Comparisons of labor productivity in U.S. and Mexican export sectors buttress the argument that not only is the Mexican minimum wage in breach of that nation’s own laws, but it represents just the kind of affront to fair trade and to the interests of North American workers that the side accords are intended to repel.

As Richard Rothstein describes in an excellent briefing paper on trade policy and labor rights from the Washington-based Economic Policy Institute, released last week, there is a formal tradition (debauched in practice, of course) of the United States demanding fair labor standards from trading partners. Whether or not NAFTA goes through, the labor movement in the United States should be pressing such standards, given the de facto trade accord that has already seen the flight of jobs south with 500,000 toiling in the maquiladora assembly plants there.

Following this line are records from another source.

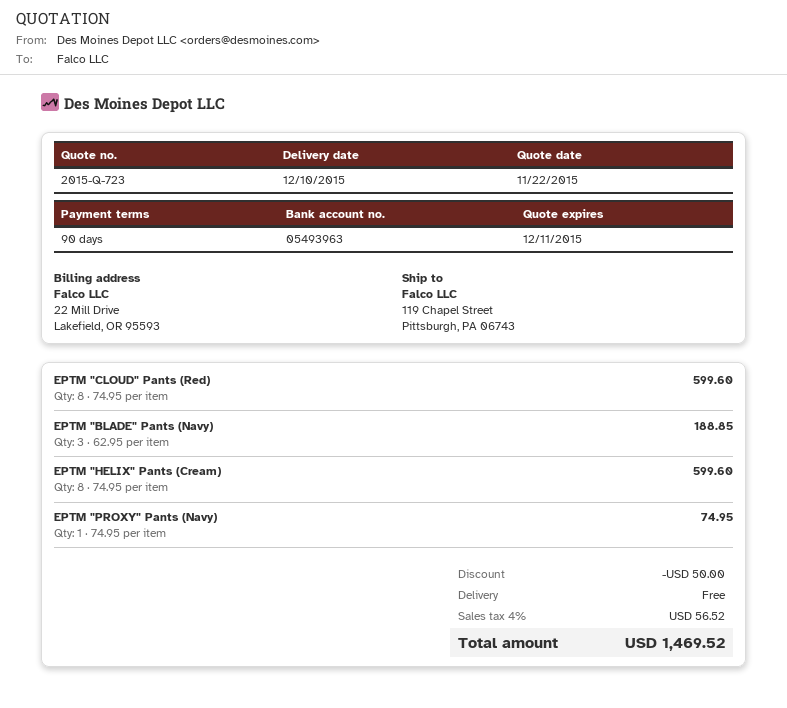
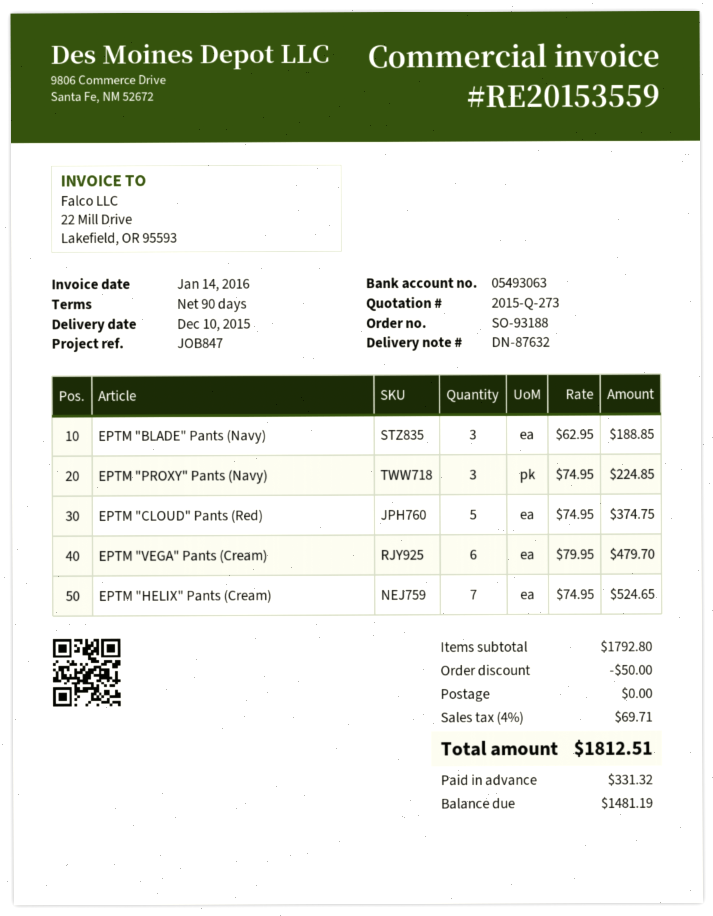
quote number: 2015-Q-723 -> 2015-Q-273
bank account: 05493963 -> 05493063
EPTM "CLOUD" Pants (Red): 8 x 74.95 = 599.60 -> 5 x 74.95 = 374.75
EPTM "HELIX" Pants (Cream): 8 x 74.95 = 599.60 -> 7 x 74.95 = 524.65
EPTM "PROXY" Pants (Navy): 1 x 74.95 = 74.95 -> 3 x 74.95 = 224.85
EPTM "VEGA" Pants (Cream): none -> 6 x 79.95 = 479.70
tax: 4% = 56.52 -> 4% = 69.71
total: 1469.52 -> 1812.51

A side accord could also sabotage the keenness of investors to take advantage of Mexico’s lax environmental regulations. Fair standards could require that products be scrutinized in terms of manufacturing process, which might include dumping toxic waste in a stream--permissible under NAFTA but illegal in the United States.

Defenders of the pact argue that the forceful application of such standards would constitute an intrusion into Mexico’s sovereignty. Given the flouting of such sovereignty by U.S. bankers and trade negotiators in economic policy, copyright and intellectual property law and so forth, such protestations are laughable.

The last thing the business promoters of the trade pact (on either side of the border) want is any improvement in Mexican wages, labor standards and environmental regulation. But for foes of the low-wage, environmentally degraded path, the battle over the pact and the side accords now offers an opportunity to strike at the very heart of the corporate premise that economic prosperity and profits derive from a labor force compelled to work for 55 cents an hour.